> What you need to do: Given the records underneath, please repeat exactly the lines from the line with "- Displaying Happy and Sad Baby" through the line with "on GitHub: (script)", passing over any picture.

> Record set:
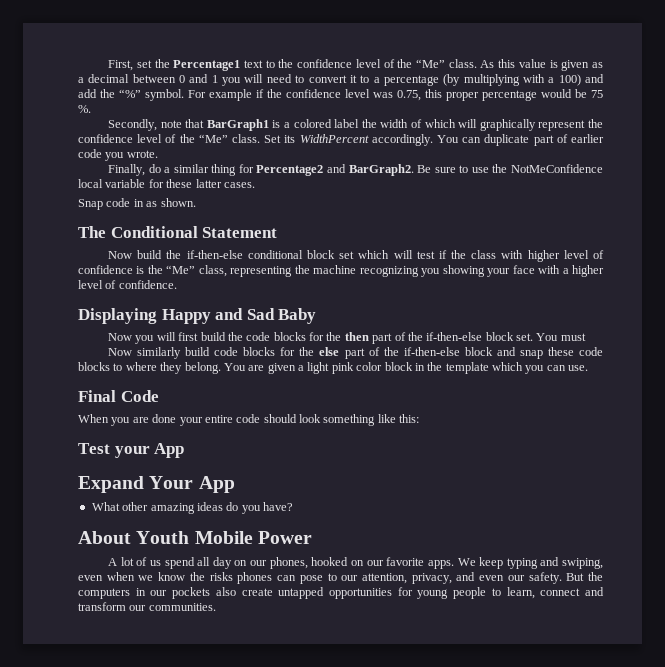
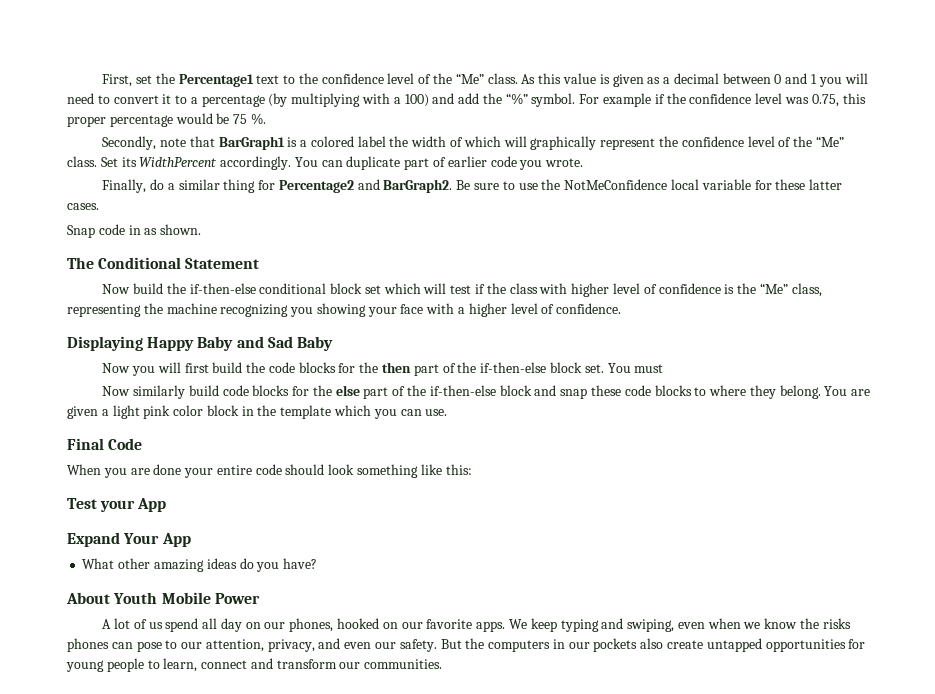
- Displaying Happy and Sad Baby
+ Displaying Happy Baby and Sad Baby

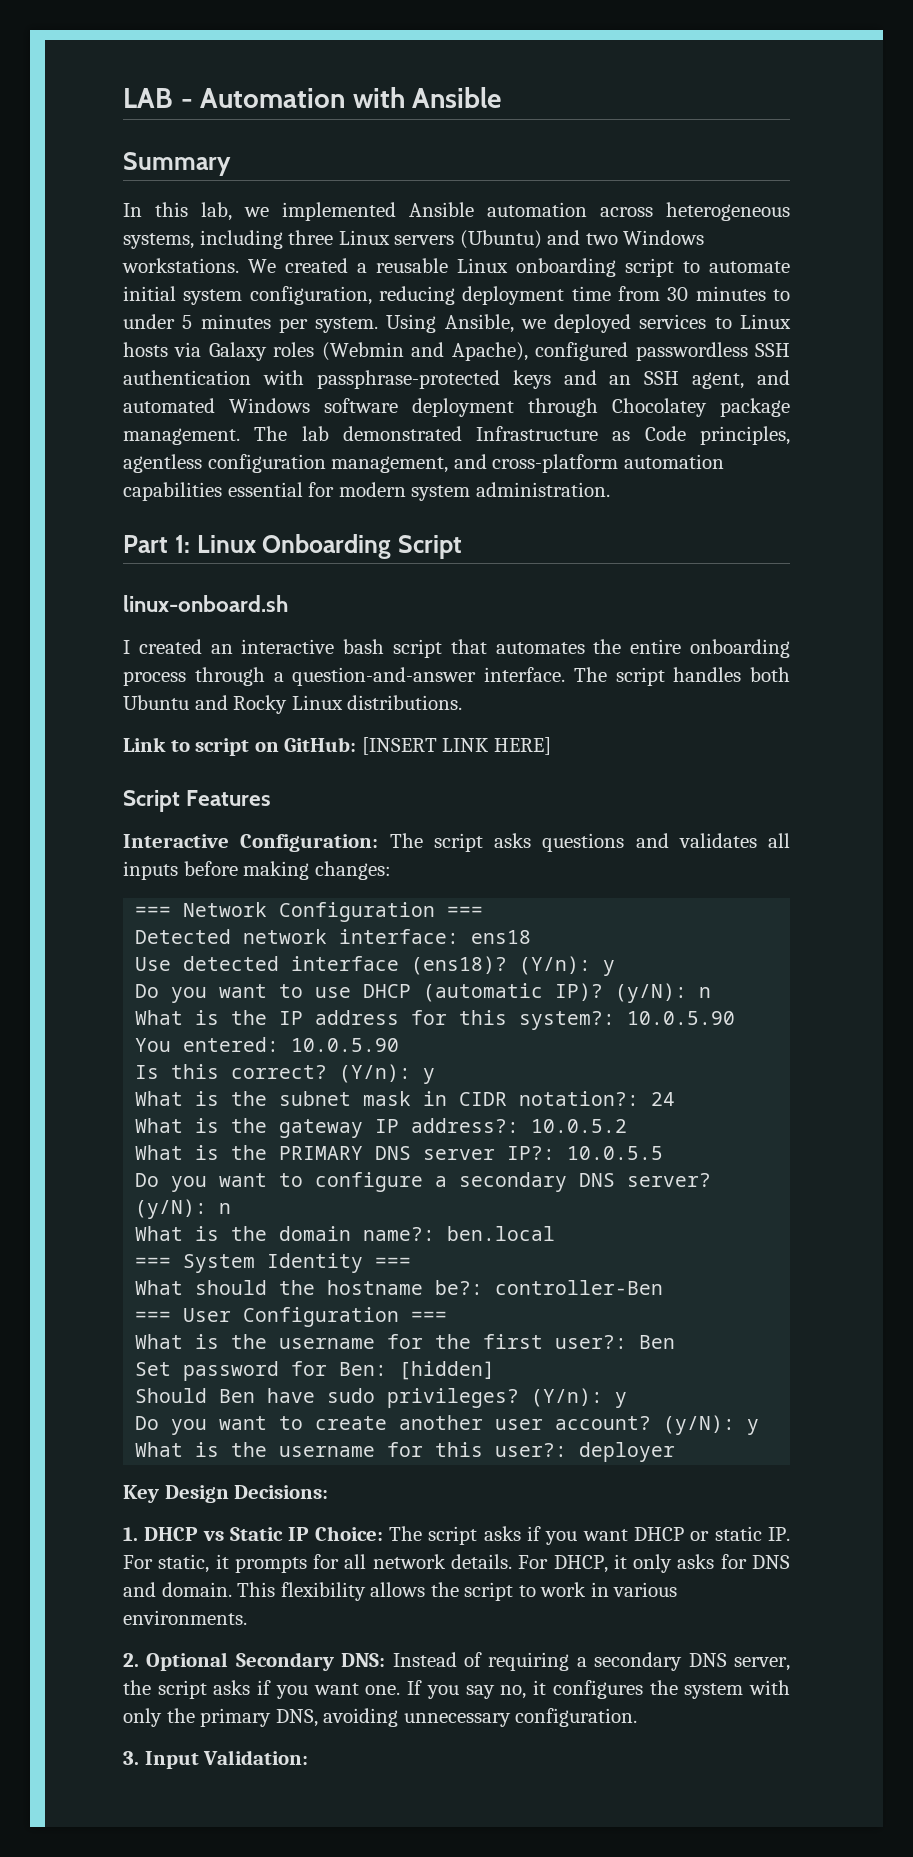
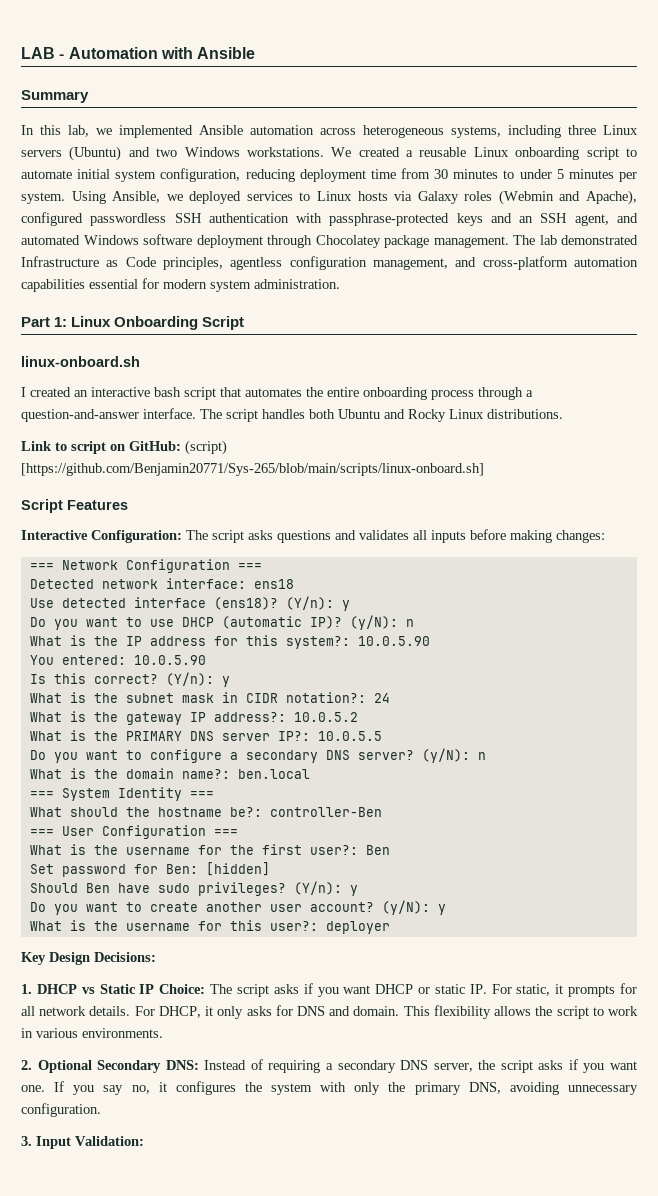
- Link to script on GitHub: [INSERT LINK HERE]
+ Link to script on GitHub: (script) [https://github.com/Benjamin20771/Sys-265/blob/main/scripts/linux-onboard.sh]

--

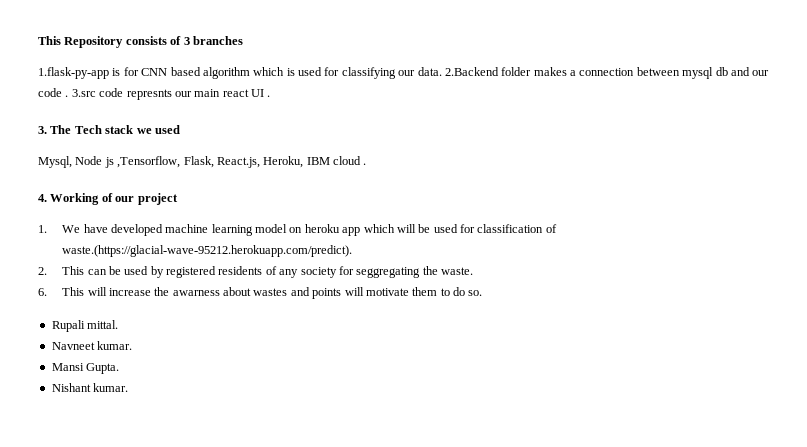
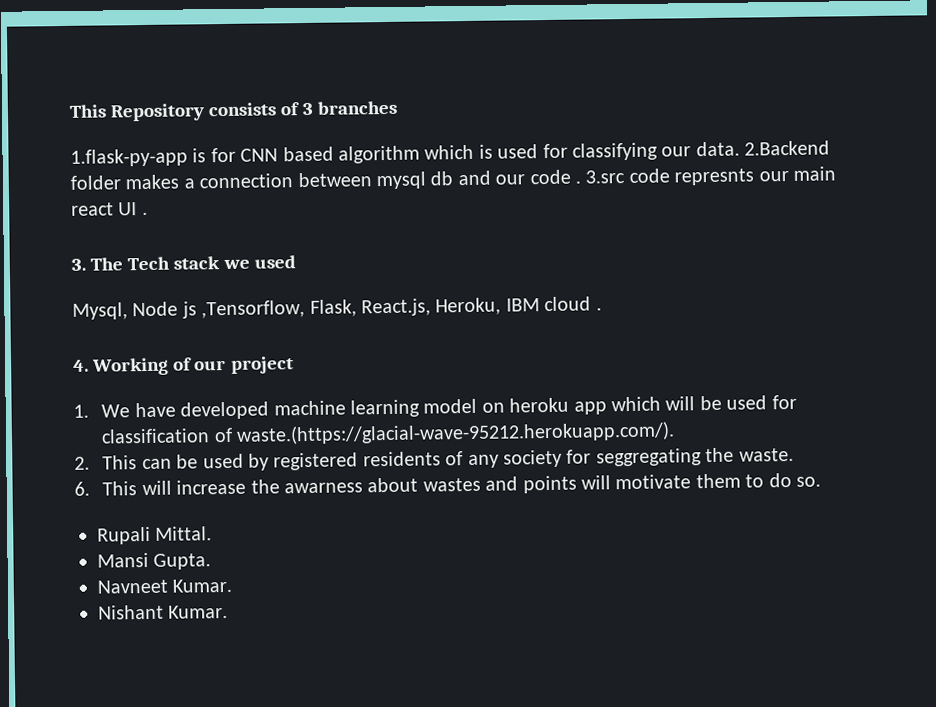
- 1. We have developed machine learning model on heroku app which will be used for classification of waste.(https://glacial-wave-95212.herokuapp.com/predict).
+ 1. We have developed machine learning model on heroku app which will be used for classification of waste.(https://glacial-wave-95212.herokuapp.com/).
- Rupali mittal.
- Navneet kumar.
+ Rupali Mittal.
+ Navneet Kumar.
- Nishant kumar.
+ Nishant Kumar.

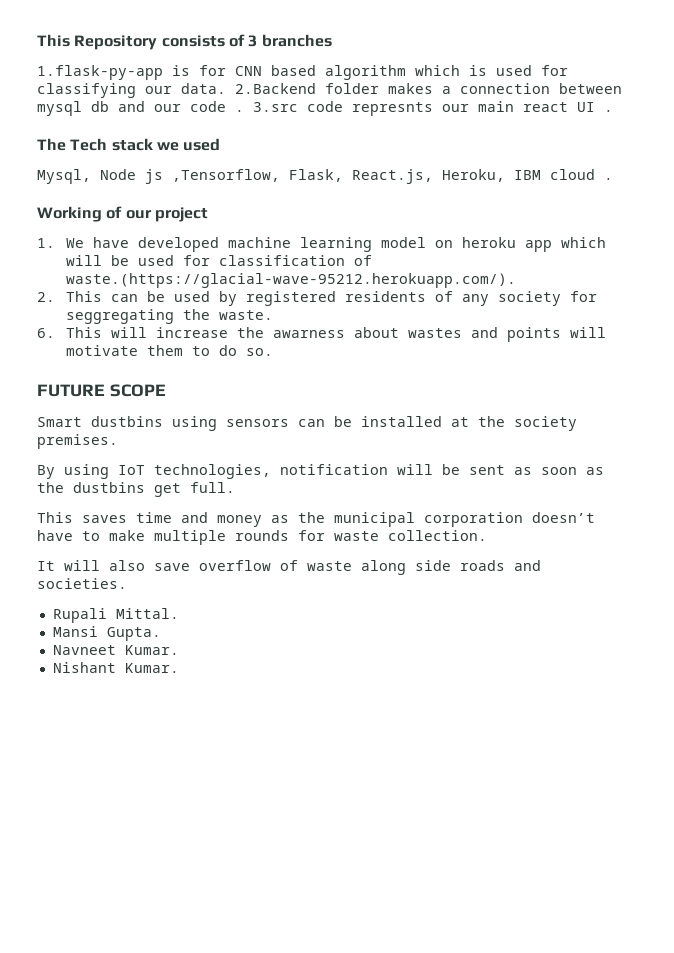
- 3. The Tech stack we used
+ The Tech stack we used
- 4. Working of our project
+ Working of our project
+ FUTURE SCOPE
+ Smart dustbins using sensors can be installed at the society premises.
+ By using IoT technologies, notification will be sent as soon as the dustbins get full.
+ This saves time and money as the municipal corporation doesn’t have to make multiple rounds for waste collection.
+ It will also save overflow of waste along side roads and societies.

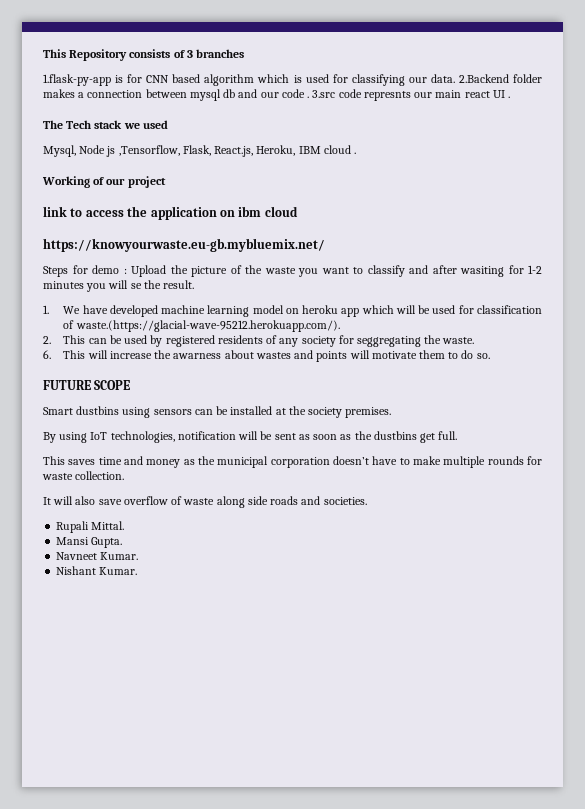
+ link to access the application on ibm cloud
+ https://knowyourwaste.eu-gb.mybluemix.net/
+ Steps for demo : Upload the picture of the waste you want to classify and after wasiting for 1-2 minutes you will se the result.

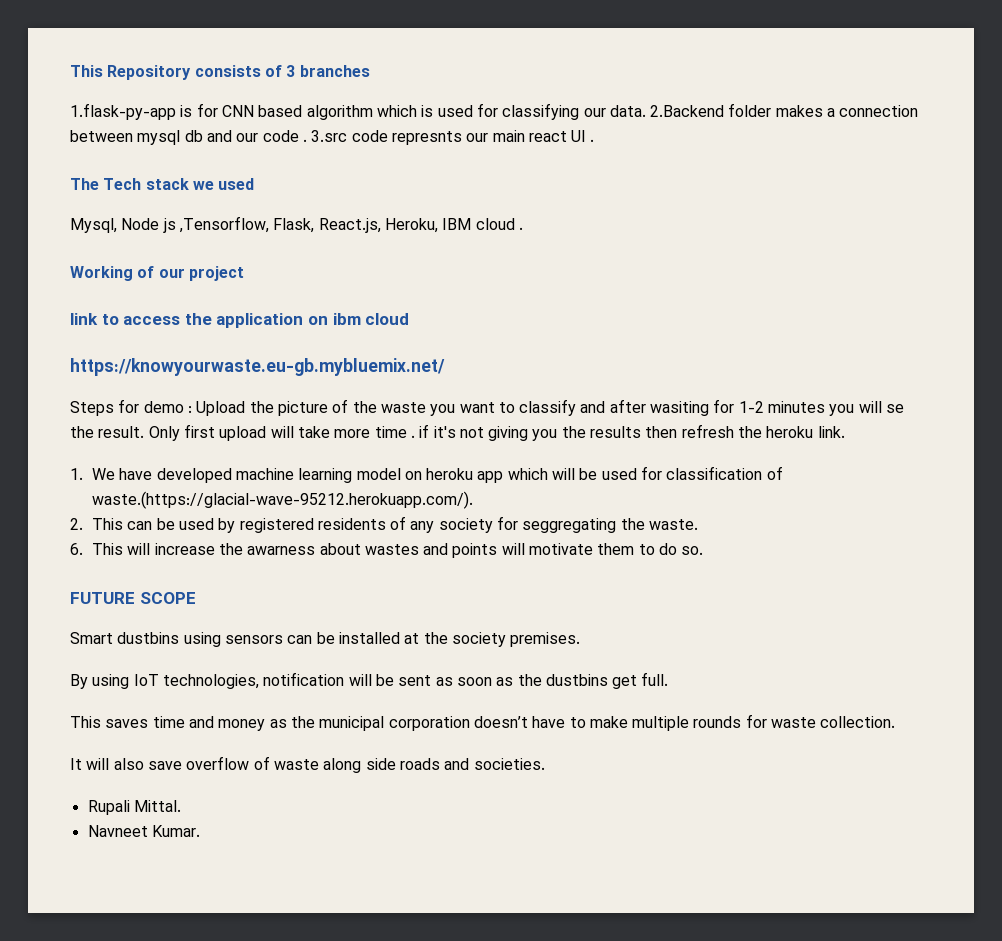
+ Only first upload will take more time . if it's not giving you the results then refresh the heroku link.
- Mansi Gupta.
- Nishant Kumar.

> Written response:
- Displaying Happy and Sad Baby
+ Displaying Happy Baby and Sad Baby

- Link to script on GitHub: [INSERT LINK HERE]
+ Link to script on GitHub: (script) [https://github.com/Benjamin20771/Sys-265/blob/main/scripts/linux-onboard.sh]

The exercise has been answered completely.